This is not ready for submission.
This patch implements --build-id in a naive way. After the linker creates
an output file in the memory buffer, it computes the md5sum of the resulting
file and set the hash to the .note section as a build-id.
The problem is that its performance impact is too large. Computing a secure
hash is a computational intensive task (our md5sum function seems a bit too
slow, though). Here are some numbers (milliseconds to link):
LLD: 713.78 -> 883.44 (+23.8%)
Scylla: 5005.64 -> 5437.84 (+8.6%)
Even if we replace MD5 with a faster hash function, it cannot be within
an "okay" range, which is, say, +3%.
Do you guys have any opnion on this? I have a few ideas.
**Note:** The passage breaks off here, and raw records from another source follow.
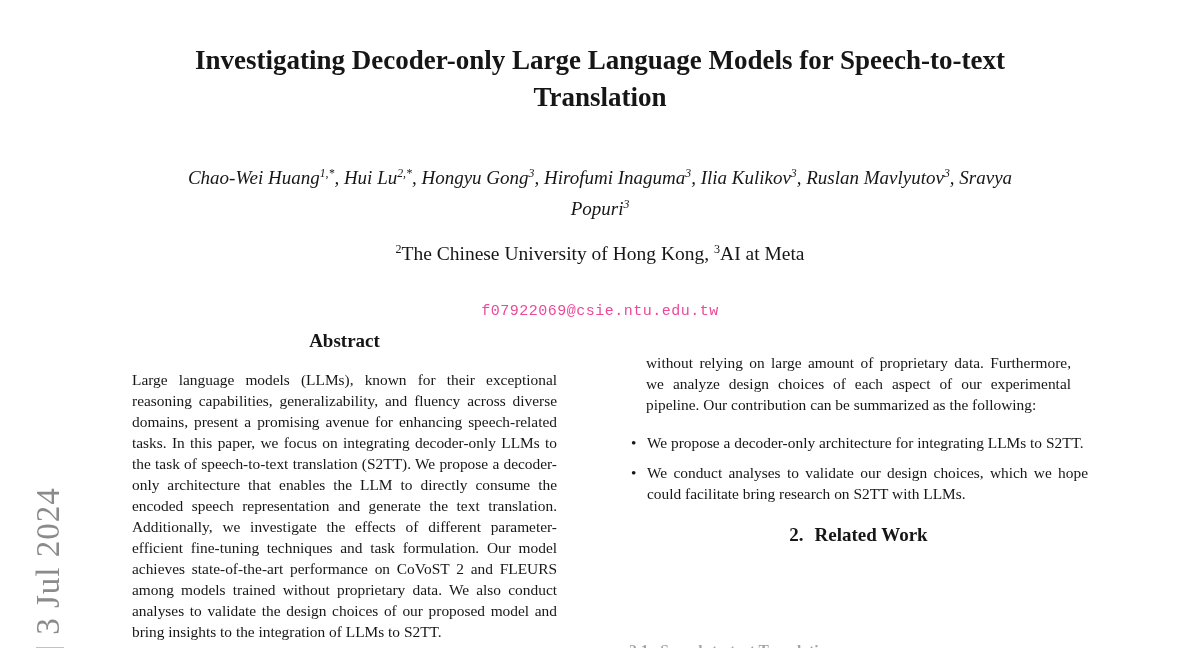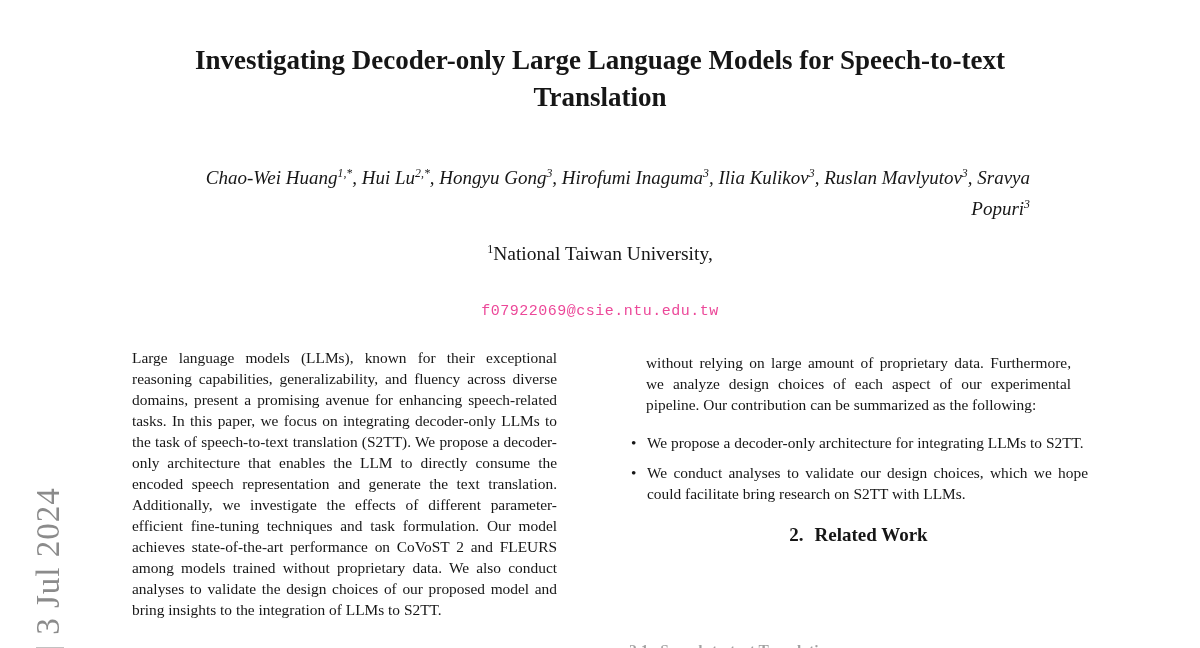"Chao-Wei Huang1,*, Hui Lu2,*, Hongyu" .authors { text-align: right -> center }
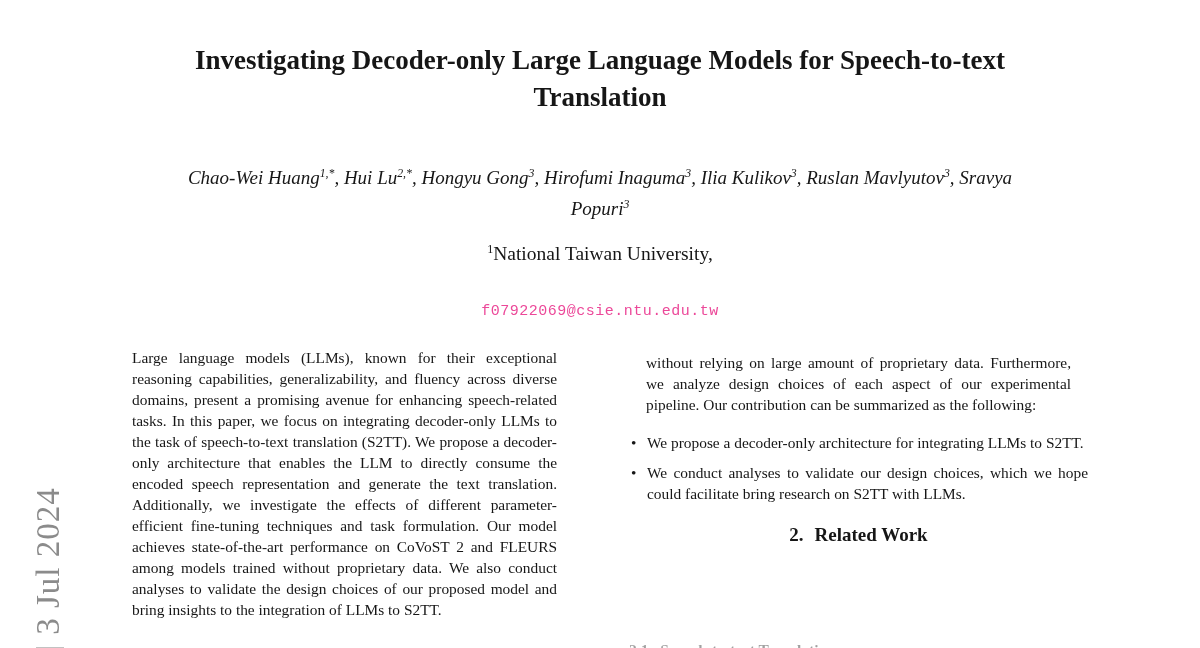"2The Chinese University of Hong" div { html: none -> <div><sup>2</sup>The Chinese University of Hong Kong, <sup>3</sup>AI at Meta</div> }
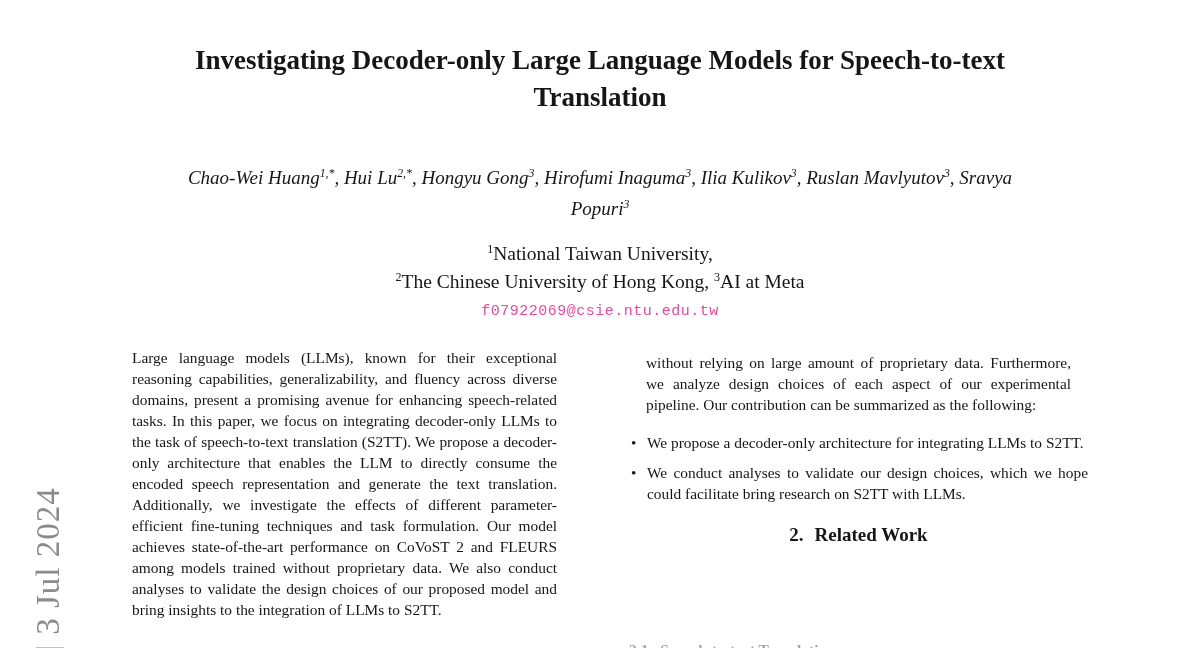"1National Taiwan University," div { html: <div><sup>1</sup>National Taiwan University,</div> -> none }
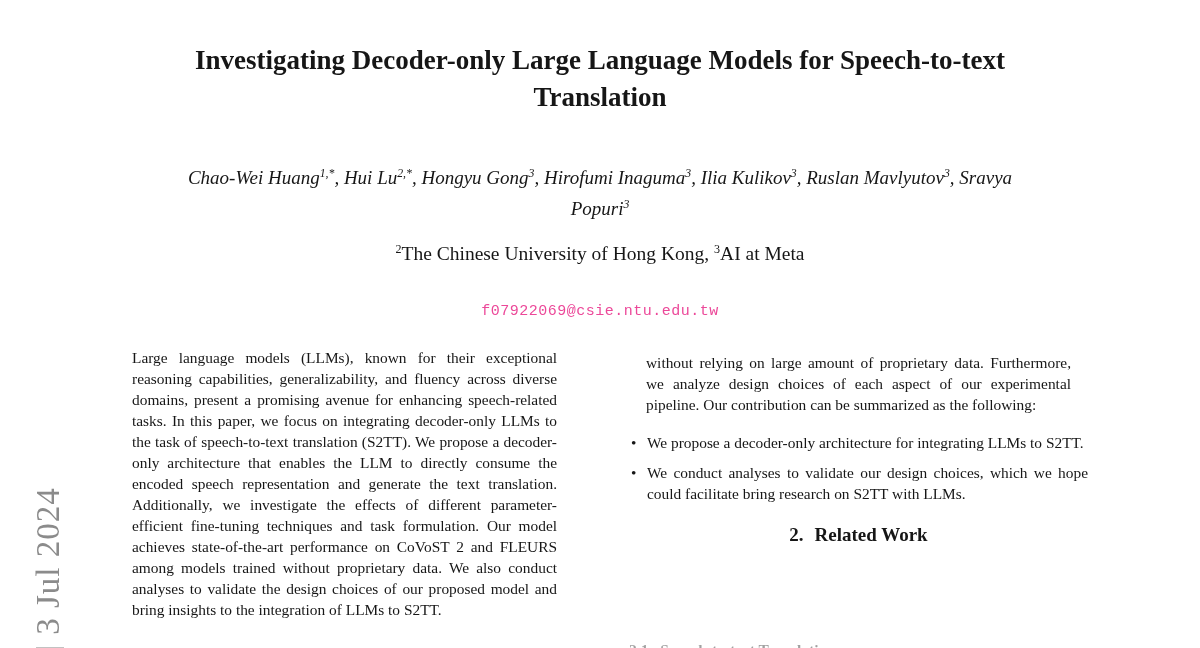"Abstract" h3.abstract-heading { html: none -> <h3>Abstract</h3> }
- Use CRC32 instead of MD5. Non-secure hash should be much faster.
- Make clang to calculate a secure hash for each section. This is basically moving the workload from the linker to the compiler, but we can use the hash for ICF in the linker, so it might be a overall win.
- Compute a build-id from input files' timestamps. This makes builds non-reproducible if you touch a file, so I don't think we want this.
- Build-id is not needed for program execution in general. So we may be able to let the linker exit as soon as it's done with linking, and backfill the hash value in a background process which is kicked in by the linker. (It's probably unrealistic plan, though.)
- Do not support build-id and let the user pass --build-id=<hash value>.